**WHAT TO PRODUCE**
Reproduce the closing part of the entries exactly: the line with "discount: none -> 10% = 492.63" and all lines after it, ending with the last line, and nothing else.

----- INPUT RECORDS

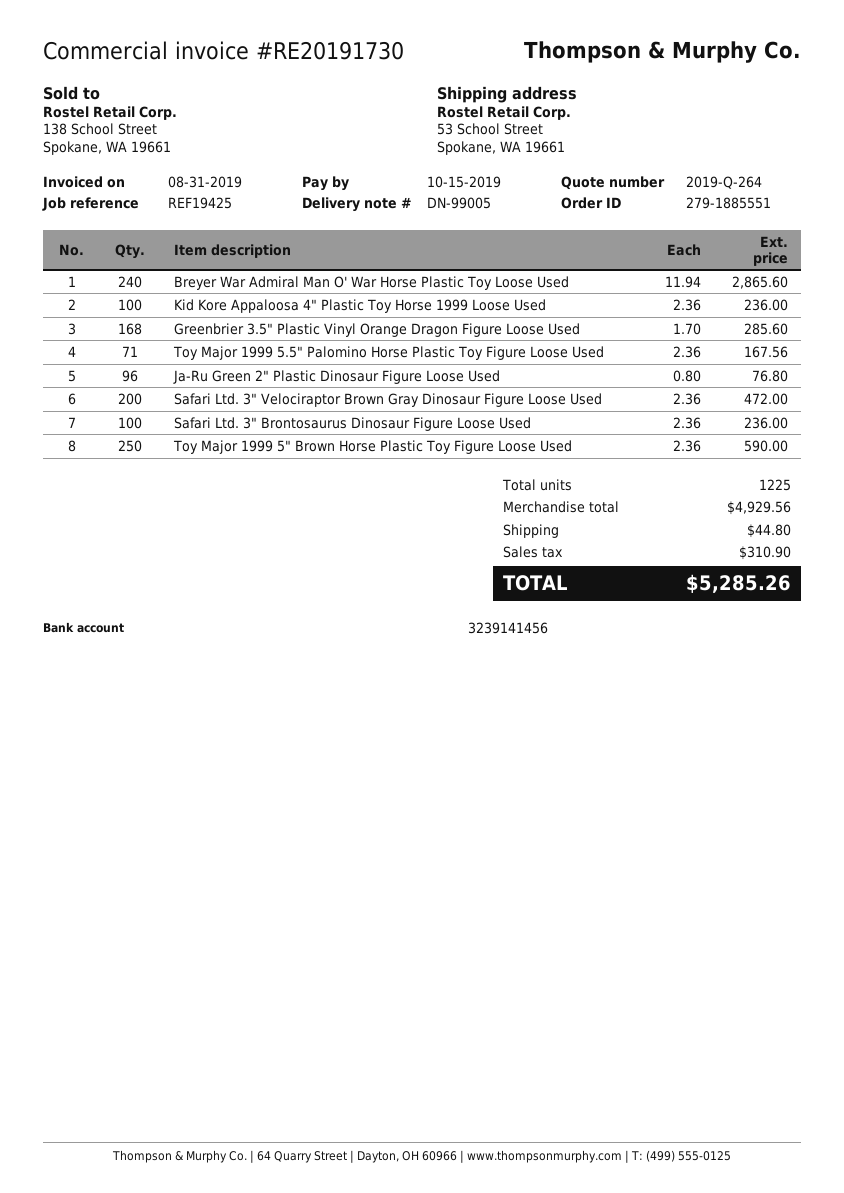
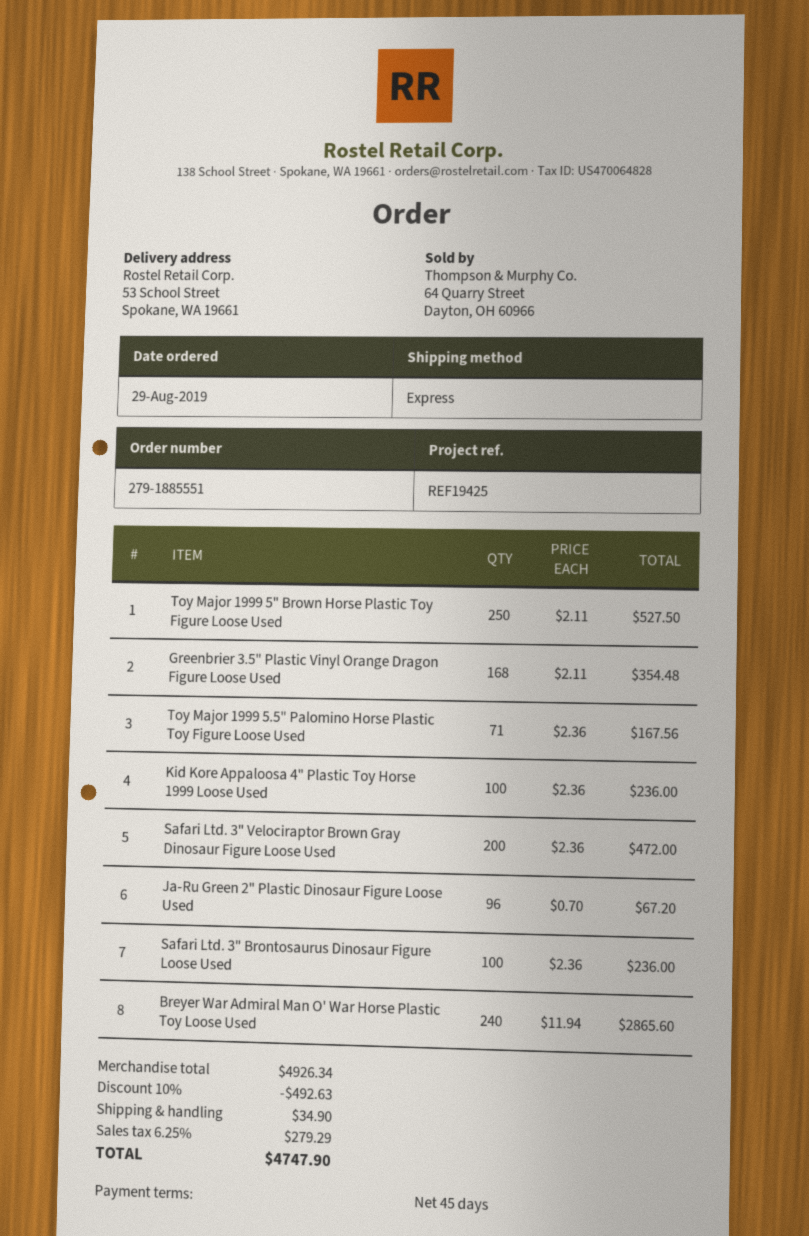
Greenbrier 3.5" Plastic Vinyl Orange Dragon Figure Loose Used: 168 x 1.70 = 285.60 -> 168 x 2.11 = 354.48
Ja-Ru Green 2" Plastic Dinosaur Figure Loose Used: 96 x 0.80 = 76.80 -> 96 x 0.70 = 67.20
Toy Major 1999 5" Brown Horse Plastic Toy Figure Loose Used: 250 x 2.36 = 590.00 -> 250 x 2.11 = 527.50
subtotal: 4929.56 -> 4926.34
discount: none -> 10% = 492.63
shipping: 44.80 -> 34.90
tax: 310.90 -> 279.29
total: 5285.26 -> 4747.90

----------

**ANSWER AREA**
discount: none -> 10% = 492.63
shipping: 44.80 -> 34.90
tax: 310.90 -> 279.29
total: 5285.26 -> 4747.90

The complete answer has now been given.